Quanto à primeira ordem ou estrato técnico - o da fotografia - é preciso observar que a fotografia parece sempre e de modo obsessivo a mesma; sempre frontal ou em diagonal, nunca de perfil; sempre em "pose", nunca verdadeira; sempre à maneira das "Estrelas" cinematográficas, nunca ao modo do corriqueiro quotidiano. Isso "queima" a psicologia: mas relativamente.
De fato, os lineamentos ou conotações falam por si só uma linguagem psicológica, mesmo com, e não obstante, o esforço de auto-anular-se (ainda antes de ser fotografia ou pintura) em um cliché humano. O esforço que fazem esses Travestis para mostrar-se triunfantes não é de uma irreal e comovente humanidade? Mas além desse esforço eles não vão. Compreende-se: o "Diferente", em seu gueto permissivo de Nova York, pode triunfar conquanto não saia de um comportamento que o torne reconhecível e tolerável. A arrogância feminina desses machos é apenas a careta da vítima que quer comover o carrasco com uma risível dignidade real. E é tal careta que torna todos esses Travestis psicologicamente iguais, como dignatários bizantinos em uma abside estrelada.

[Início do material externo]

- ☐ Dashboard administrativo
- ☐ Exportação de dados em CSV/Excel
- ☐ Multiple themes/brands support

Desse modo, também o universo de Warhol é de algum modo duplo e vive em drama opositivo. Mas a se oporem estão duas ontologias: a ontologia formal e a ontologia psicológica. A uma série de manchas (retalhos coloridos) cuja estrutura é decidida de modo apriorístico mesmo quando é parcialmente deixada à sorte, opõe-se uma série de retratos fotográficos cujo significado é também apriorístico e predeterminado.

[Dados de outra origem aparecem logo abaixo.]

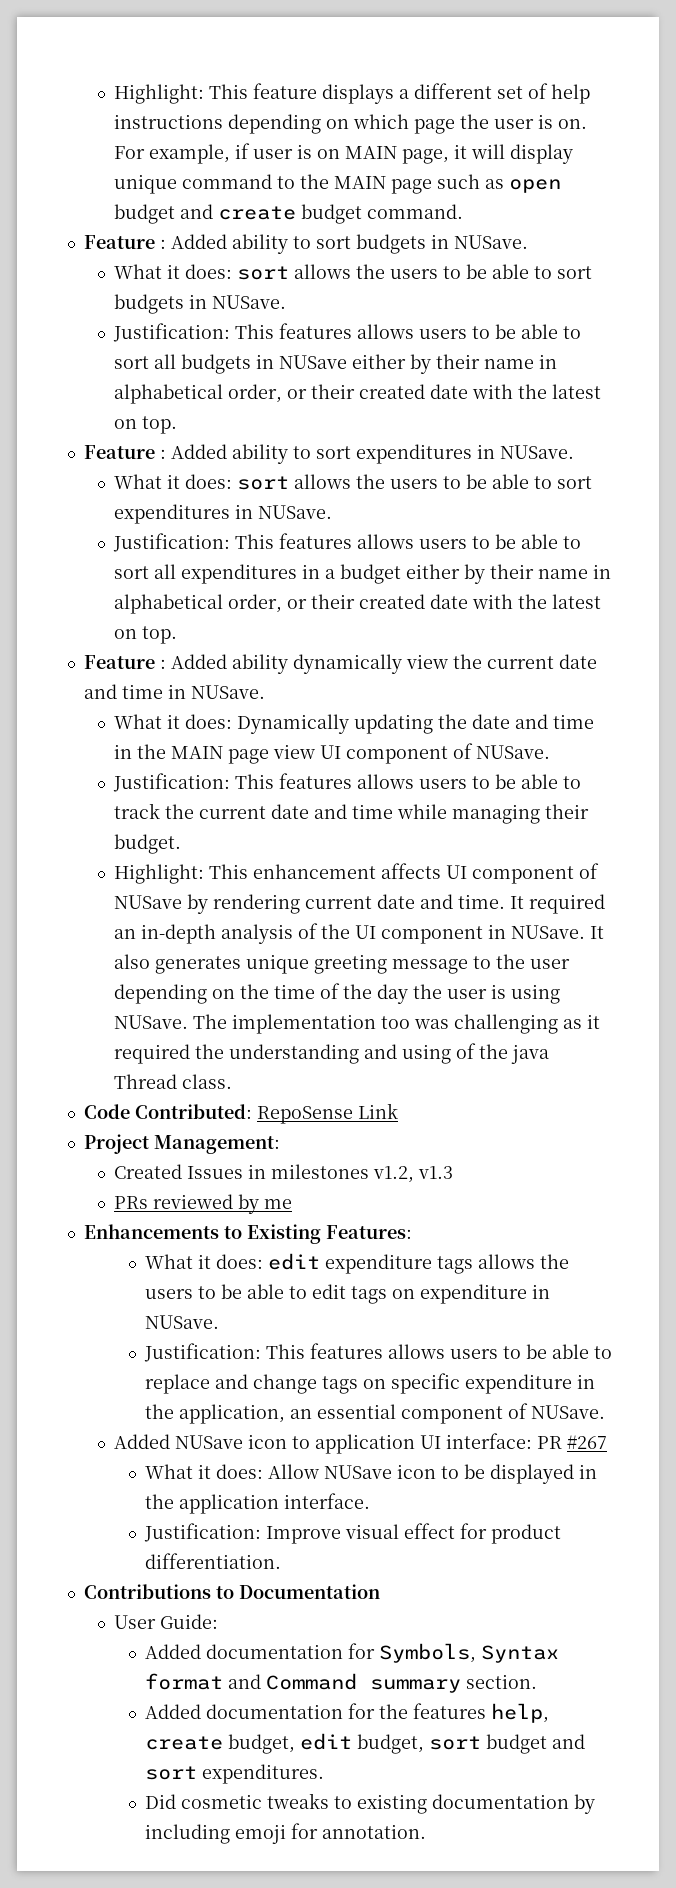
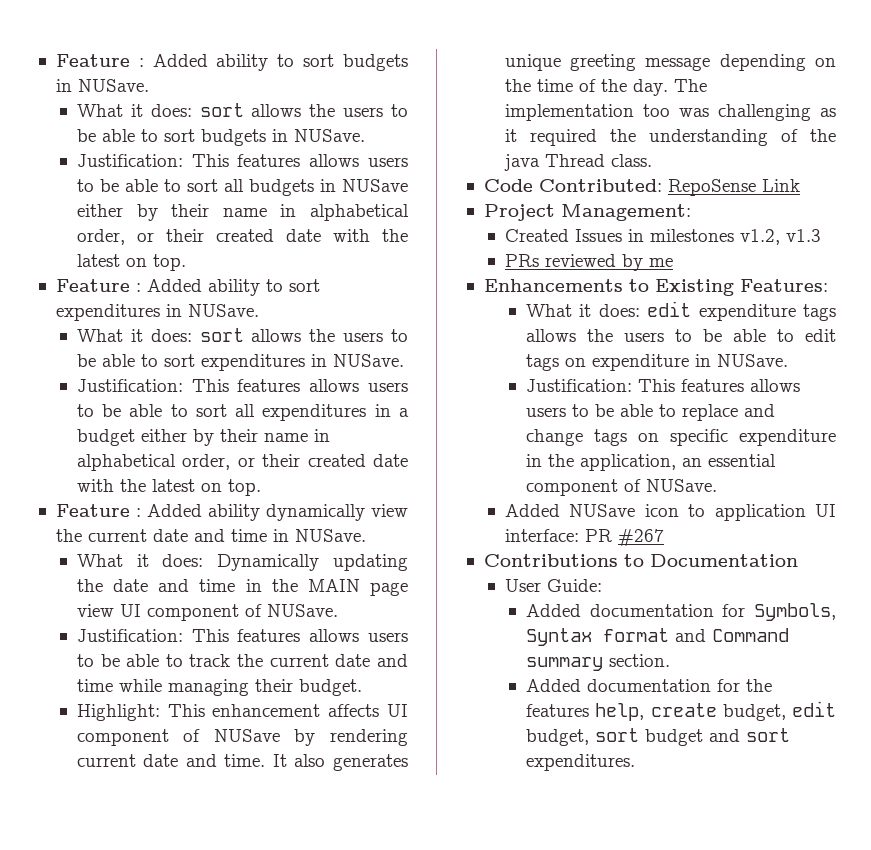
- Highlight: This feature displays a different set of help instructions depending on which page the user is on. For example, if user is on MAIN page, it will display unique command to the MAIN page such as open budget and create budget command.
- It required an in-depth analysis of the UI component in NUSave. It also generates unique greeting message to the user depending on the time of the day the user is using NUSave.
+ It also generates unique greeting message depending on the time of the day.
- The implementation too was challenging as it required the understanding and using of the java Thread class.
+ The implementation too was challenging as it required the understanding of the java Thread class.
- What it does: Allow NUSave icon to be displayed in the application interface.
- Justification: Improve visual effect for product differentiation.
- Did cosmetic tweaks to existing documentation by including emoji for annotation.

A mensagem de Warhol para um intelectual europeu é uma unidade esclerótica do universo, na qual a única liberdade é a do artista que, substancialmente desprezando tal universo, com ele joga.
A representação do mundo exclui toda possível dialética. É, ao mesmo tempo, violentamente agressiva e desesperadamente impotente. Há, portanto, em sua perversão de "jogo" cruel, astuto e insolente, uma substancial e incrível inocência.

Pier Paolo Pasolini. Ladies and Gentlemen. In.: Saggi sulla Letteratura e sull'Arte II. Milano: Arnoldo Mondadori, 1999. A cura di Walter Siti e Silvia De Laude. pp. 2710-2714. (Tradução de Vinícius Nicastro Honesko)

Imagem: Andy Warhol. Ladies and Gentlemen. 1975.